Provided information Block Start
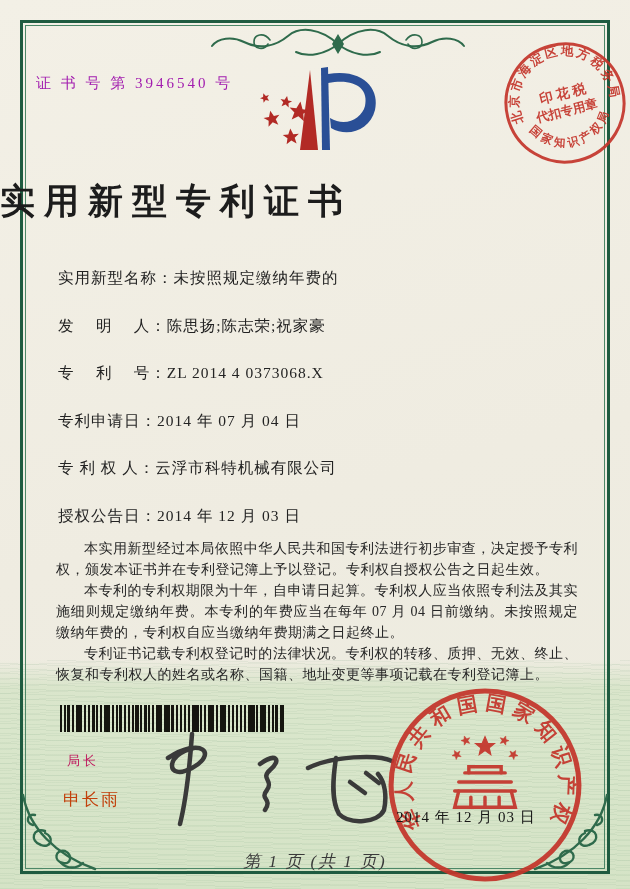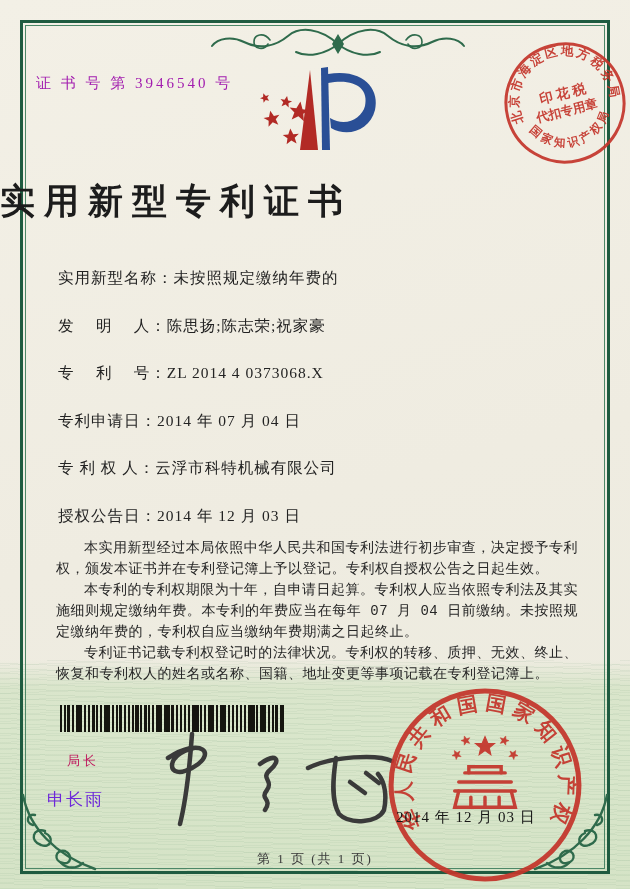--- a/index.html
+++ b/index.html
@@ -53,7 +53,7 @@
     font-size:14px;line-height:21px;letter-spacing:.5px;color:#262626;
     text-align:justify;
   }
-  .body-text p{margin:0;text-indent:2em;font-family:Liberation Mono, monospace;}
+  .body-text p{margin:0;text-indent:2em;}
   
   .barcode{
     position:absolute;left:60px;top:705px;width:224px;height:27px;

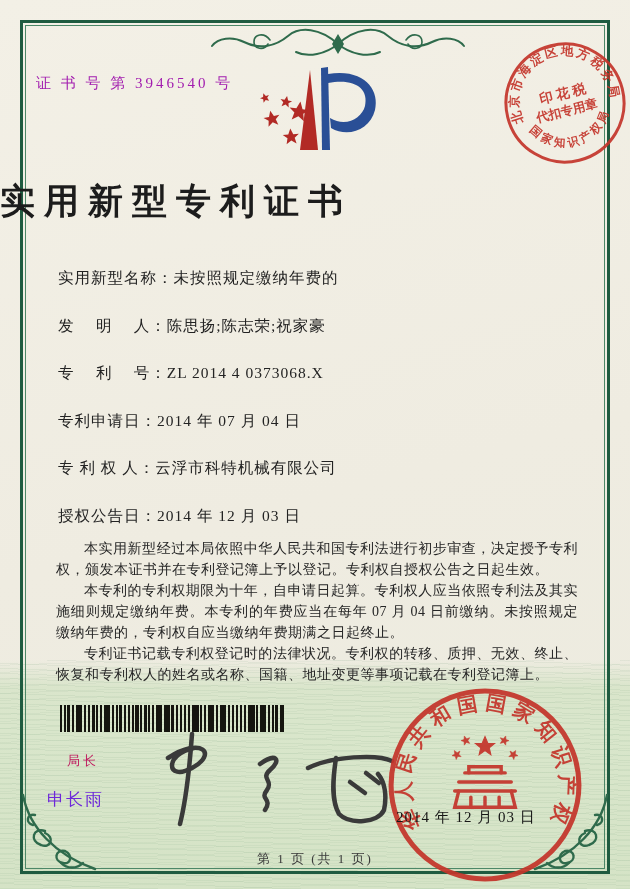--- a/index.html
+++ b/index.html
@@ -64,7 +64,7 @@
   }
   
   .sig-role{position:absolute;left:67px;top:752px;font-size:13px;letter-spacing:3px;color:#be185d;}
-  .sig-name{position:absolute;left:47px;top:788px;font-size:17px;letter-spacing:2px;color:#6d28d9;}
+  .sig-name{position:absolute;left:63px;top:788px;font-size:17px;letter-spacing:2px;color:#c2410c;}
   .sig-script{position:absolute;left:140px;top:728px;width:260px;height:110px;}
   
   .office-stamp{position:absolute;left:378px;top:684px;width:214px;height:202px;opacity:.93;}

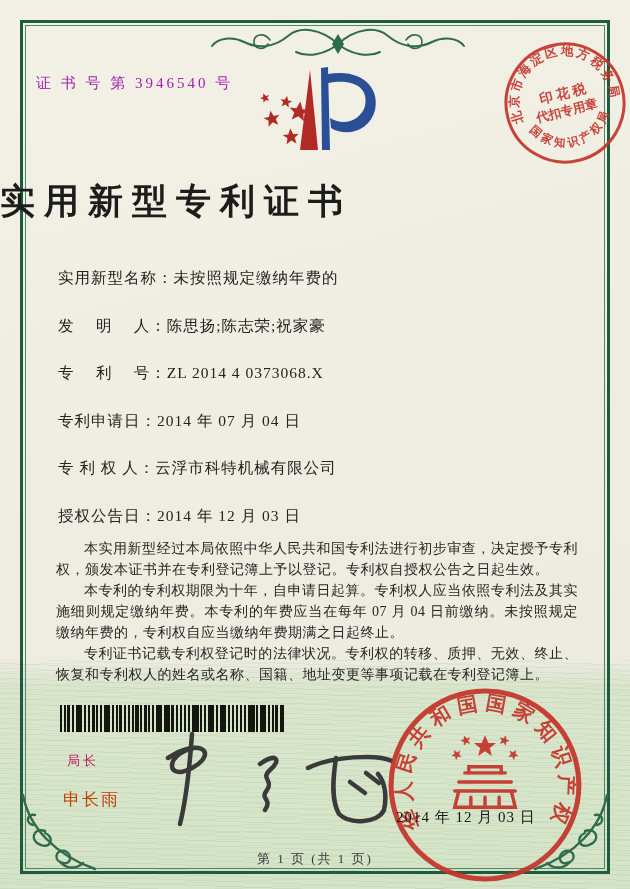--- a/index.html
+++ b/index.html
@@ -74,7 +74,7 @@
   }
   .footer{
     position:absolute;left:0;right:0;top:850px;text-align:center;
-    font-size:13px;letter-spacing:2px;color:#3a3a3a;
+    font-size:17px;letter-spacing:2px;color:#3a3a3a;font-style:italic;
   }
 </style>
 </head>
Provided information Block End
Exercise instructions:
In the listing, find all lines with the string "indent" and copy them.

Solved problem:
-  .body-text p{margin:0;text-indent:2em;font-family:Liberation Mono, monospace;}
+  .body-text p{margin:0;text-indent:2em;}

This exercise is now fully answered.